Iirc this hit0_0 line is in stderr, not out

On 10 May 2015, at 11:47, mrmacete notifications@github.com wrote:

i imagine something like:

NAME='binmask seek (mips)' FILE='malloc://1024' ARGS= BROKEN= CMDS=' e asm.arch = mips e scr.color=false "wx 2080998f00000000d4a22527" e search.from=0 e search.to=12 s/x 00002027:0000f0ff ?v $$ q ' EXPECT='0x00000008 hit0_0 d4a22527 0x8 ' run_test — Reply to this email directly or view it on GitHub.

mrmacete commented 9 years ago

i tested it by forking radare2-regressions

if i replace the line

s/x 00002027:0000f0ff

with the line

s/x d4a22527

the test passes, otherwise "correctly" fails.

radare commented 9 years ago

I guess /x fails in the same way, and the error is only related when using binary masks. I bet this can be an issue in the command parse, adding some printfs should be enough to spot the issue

radare commented 9 years ago

Works fine if you skip the 00's: s/x 2027:f0ff

mrmacete commented 9 years ago

Actually, removing 00's works but doesn't play well with alignment. In fact, if i wanted to search for patterns in MIPS opcodes (all 32 bits wide), i would have set search.align=4 and the 00's purpose was to focus the search on the last 2 bytes of 4-bytes words.
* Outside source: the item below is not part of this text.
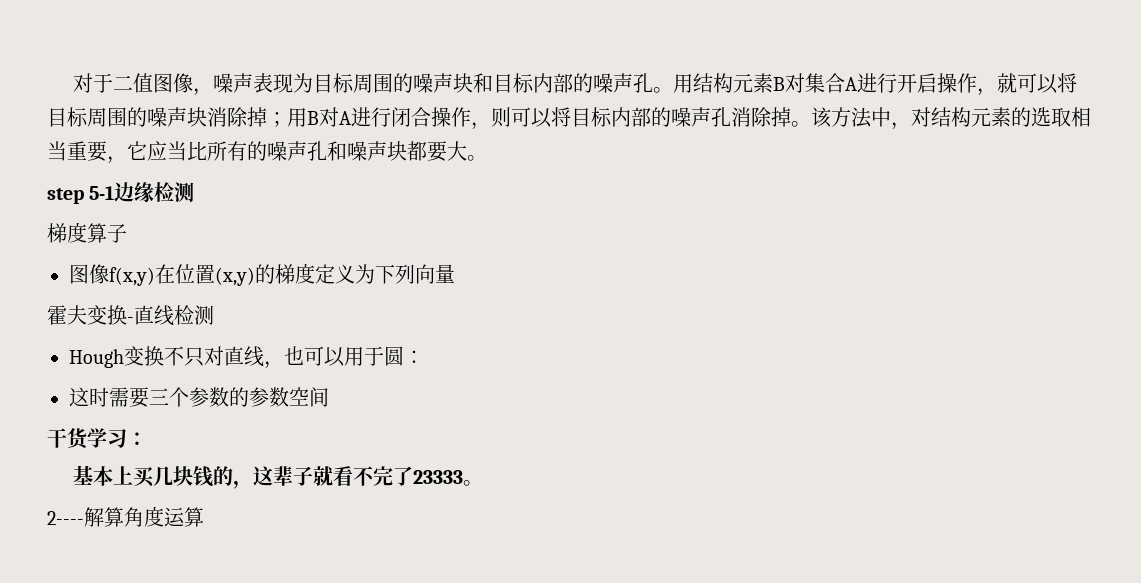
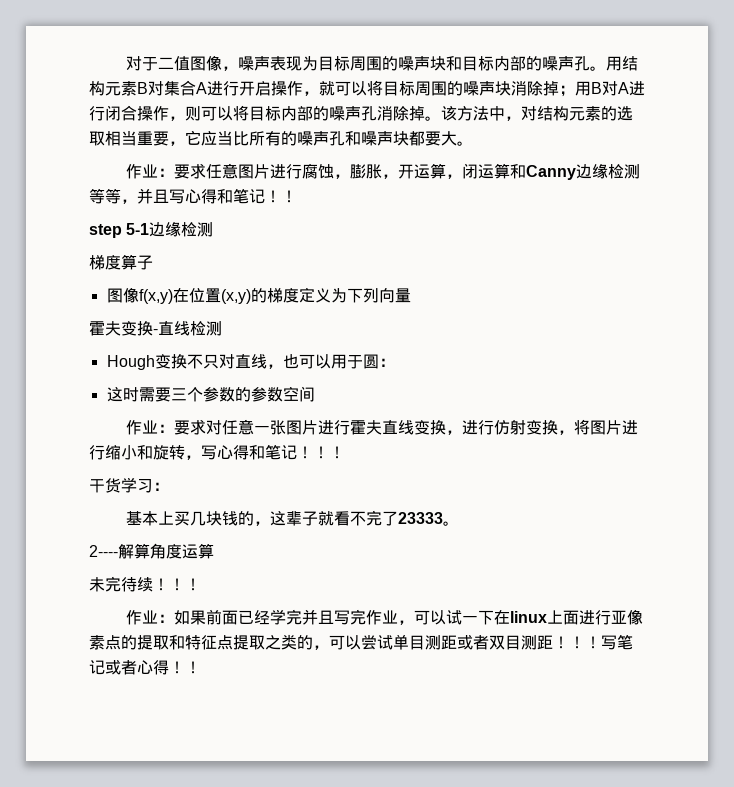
+ 作业：要求任意图片进行腐蚀，膨胀，开运算，闭运算和Canny边缘检测等等，并且写心得和笔记！！
+ 作业：要求对任意一张图片进行霍夫直线变换，进行仿射变换，将图片进行缩小和旋转，写心得和笔记！！！
+ 未完待续！！！
+ 作业：如果前面已经学完并且写完作业，可以试一下在linux上面进行亚像素点的提取和特征点提取之类的，可以尝试单目测距或者双目测距！！！写笔记或者心得！！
Am i wrong?

radare commented 9 years ago

Yes i am aware that this is not a solution, just a note to keep in mind that the bitmask seems to work on some cases. I will try to find some time this week to fix this issue

On 24 May 2015, at 11:05, mrmacete notifications@github.com wrote:

Actually, removing 00's works but doesn't play well with alignment. In fact, if i wanted to search for patterns in MIPS opcodes (all 32 bits wide), i would have set search.align=4 and the 00's purpose was to focus the search on the last 2 bytes of 4-bytes words. Am i wrong?

— Reply to this email directly or view it on GitHub.